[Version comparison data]
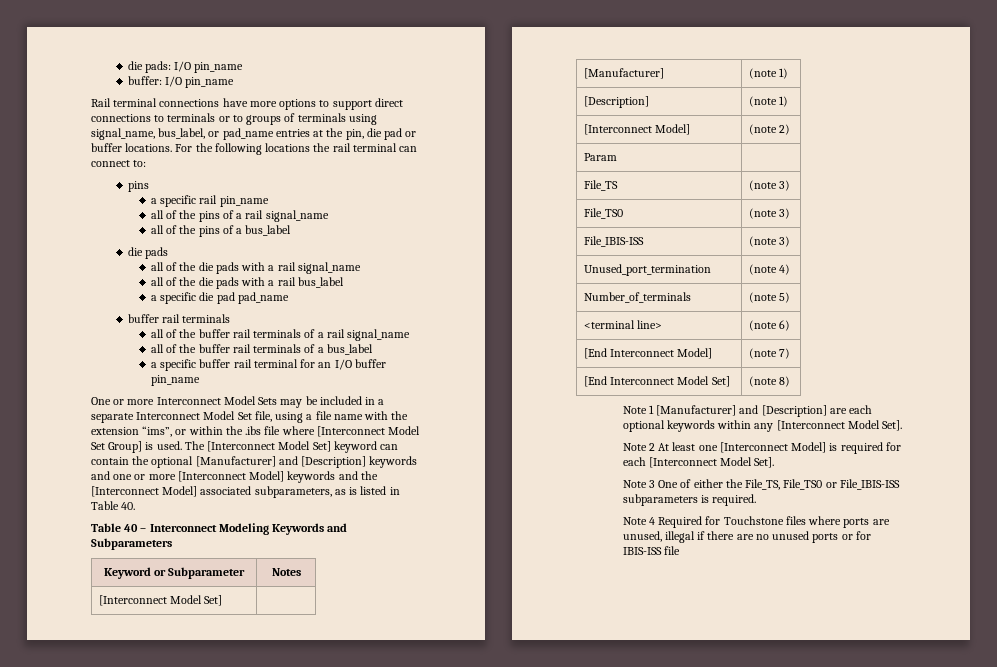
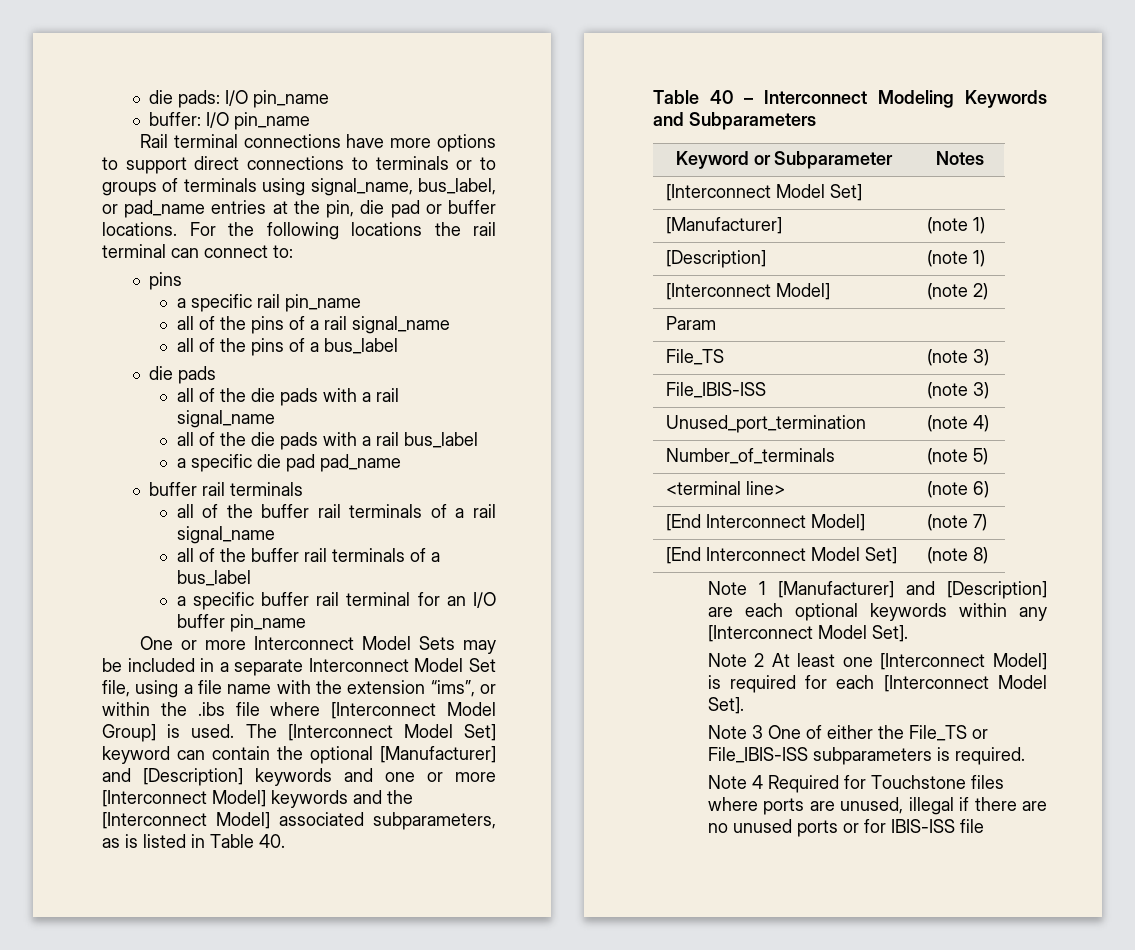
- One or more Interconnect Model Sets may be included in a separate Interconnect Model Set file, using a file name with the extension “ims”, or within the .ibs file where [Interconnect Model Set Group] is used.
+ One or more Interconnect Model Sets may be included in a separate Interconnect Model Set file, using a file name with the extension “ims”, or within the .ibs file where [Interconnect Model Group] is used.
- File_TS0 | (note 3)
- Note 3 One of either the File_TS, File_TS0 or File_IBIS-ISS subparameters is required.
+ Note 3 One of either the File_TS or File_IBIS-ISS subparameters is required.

...

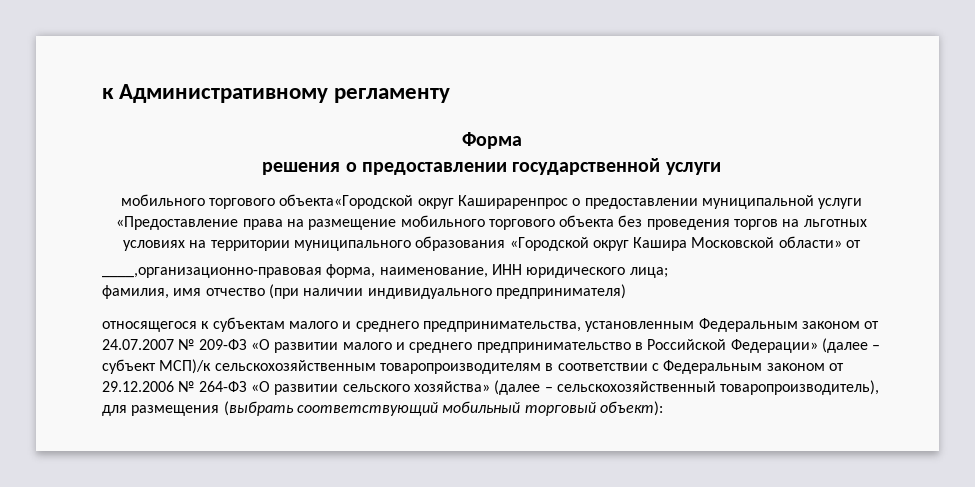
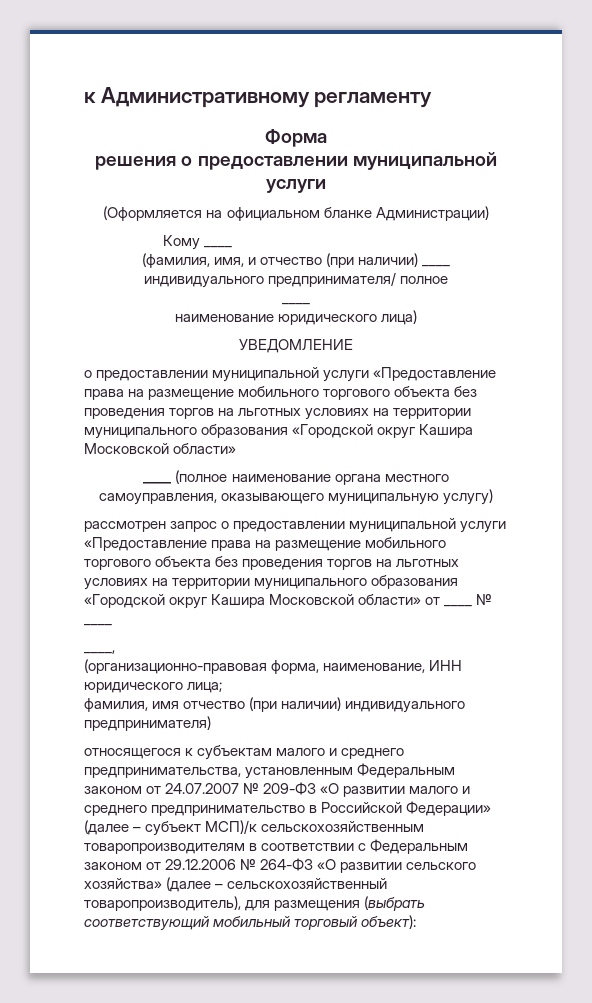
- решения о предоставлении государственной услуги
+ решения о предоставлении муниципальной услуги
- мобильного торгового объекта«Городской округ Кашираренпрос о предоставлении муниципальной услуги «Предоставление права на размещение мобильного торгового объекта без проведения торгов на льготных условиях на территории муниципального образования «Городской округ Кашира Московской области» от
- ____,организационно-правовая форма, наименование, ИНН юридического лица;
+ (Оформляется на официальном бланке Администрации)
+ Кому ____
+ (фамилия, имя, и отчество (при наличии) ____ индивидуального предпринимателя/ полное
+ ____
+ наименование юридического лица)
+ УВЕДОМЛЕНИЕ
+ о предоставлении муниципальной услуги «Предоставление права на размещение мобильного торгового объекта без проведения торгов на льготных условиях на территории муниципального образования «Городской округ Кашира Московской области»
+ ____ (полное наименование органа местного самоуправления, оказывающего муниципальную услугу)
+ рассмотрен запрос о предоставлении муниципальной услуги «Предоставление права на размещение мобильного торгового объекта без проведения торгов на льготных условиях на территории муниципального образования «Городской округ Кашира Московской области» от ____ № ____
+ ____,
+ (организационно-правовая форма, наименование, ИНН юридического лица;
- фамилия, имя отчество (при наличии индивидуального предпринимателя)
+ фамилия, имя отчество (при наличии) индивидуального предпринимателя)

Prompt —
Show every line above where "Sets" is found.

Expected answer —
- One or more Interconnect Model Sets may be included in a separate Interconnect Model Set file, using a file name with the extension “ims”, or within the .ibs file where [Interconnect Model Set Group] is used.
+ One or more Interconnect Model Sets may be included in a separate Interconnect Model Set file, using a file name with the extension “ims”, or within the .ibs file where [Interconnect Model Group] is used.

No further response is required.